Verodol Cbd Pielle Livorno – General Contractor Jesi 79-66 (11-20, 29-30, 55-41)
PIELLE LIVORNO: Davide Bonacini 12 (4/5, 1/1), David Gabrovsek 11 (3/7, 1/4), Michele Ebeling 10 (2/6, 2/4), Denis Alibegovic 10 (2/4, 2/3), Mattia Venucci 10 (2/2, 1/2), Dmytro Klyuchnyk 8 (3/4, 0/1), Marco Mennella 6 (0/1, 2/3), Ennio Leonzio 5 (1/3, 1/3), Jacopo Lucarelli 5 (2/3, 0/2), Christian luigi Kouassi 2 (1/1, 0/0), Luka Virant 0 (0/0, 0/0)
Tiri liberi: 9 / 16 – Rimbalzi: 32 7 + 25 (Dmytro Klyuchnyk 7) – Assist: 16 (David Gabrovsek, Ennio Leonzio 4)
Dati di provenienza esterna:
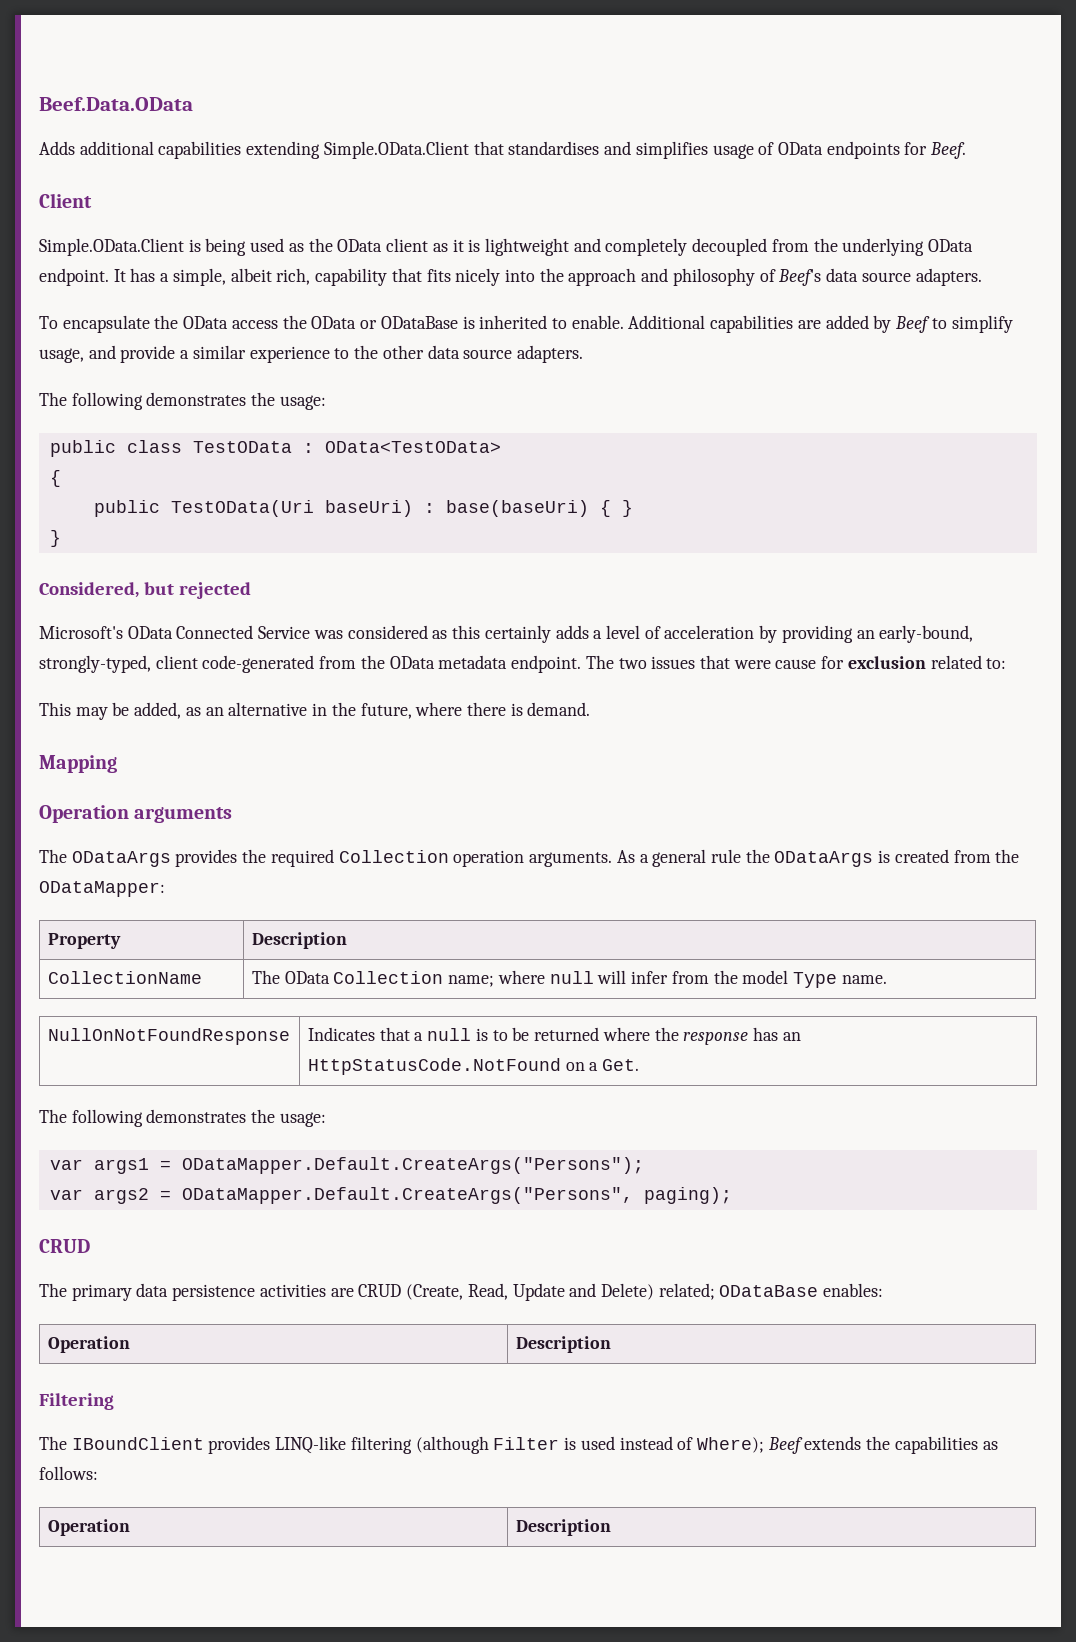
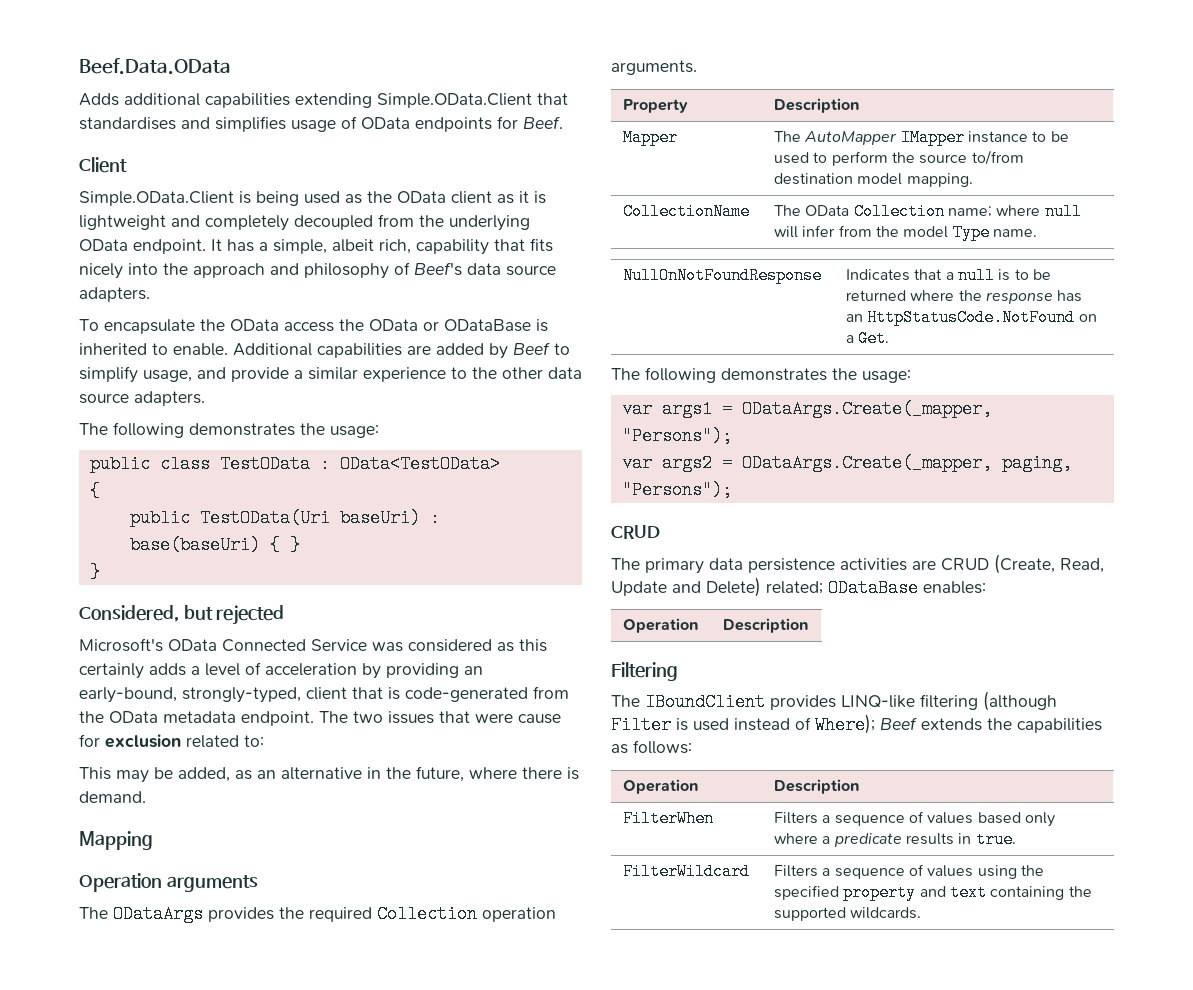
(198, 662) none -> [352,687,400,700] that is
[616,849,1020,867] [39,881,165,897] [47,933,121,949] [251,932,347,949] As a general rule the ODataArgs is created from the ODataMapper: // Property | Description -> [623,99,689,113] [774,98,860,113] [623,129,679,146] [774,129,1069,146] [774,150,1024,166] [774,173,973,187] // Property | Description // Mapper | The AutoMapper IMapper instance to be used to perform the source to/from destination model mapping.
[181,1157,644,1174] ODataMapper.Default.CreateArgs("Persons"); -> [741,400,992,418] [621,427,732,445] ODataArgs.Create(_mapper, "Persons");
[181,1187,732,1204] ODataMapper.Default.CreateArgs("Persons", paging); -> [741,454,1072,472] [621,481,732,499] ODataArgs.Create(_mapper, paging, "Persons");
(611, 1527) none -> [623,810,715,827] [774,811,1055,827] [774,831,1016,848] [623,863,751,880] [774,864,1044,879] [774,884,1092,901] [774,907,922,921] // FilterWhen | Filters a sequence of values based only where a predicate results in true. // FilterWildcard | Filters a sequence of values using the specified property and text containing the supported wildcards.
GENERAL CONTRACTOR JESI: Fabrizio Piccone 15 (3/7, 2/5), Luca Toniato 10 (2/4, 2/3), Kristinn Palsson 10 (1/2, 2/3), Marco Arrigoni 9 (4/5, 0/1), Matteo Nicoli 8 (3/5, 0/3), Lucas Maglietti 6 (3/5, 0/4), Santiago Bruno 4 (1/3, 0/3), Marco Di pizzo 4 (1/4, 0/0), Leonardo Del sole 0 (0/0, 0/0), Edoardo Tamiozzo 0 (0/0, 0/0)
Tiri liberi: 12 / 17 – Rimbalzi: 28 5 + 23 (Marco Arrigoni 7) – Assist: 14 (Lucas Maglietti 7)
LIVORNO – Il Palamacchia esplode di gioia e ritrova l’orgoglio della sua Pielle, capace di cancellare il pesante scivolone di Caserta con una prova di nervi, sudore e carattere. La truppa di coach Turchetto ha saputo reagire a un inizio da incubo, trasformando una serata che sembrava stregata in una marcia trionfale contro la General Contractor Jesi, blindando un primato in classifica che profuma di impresa collettiva.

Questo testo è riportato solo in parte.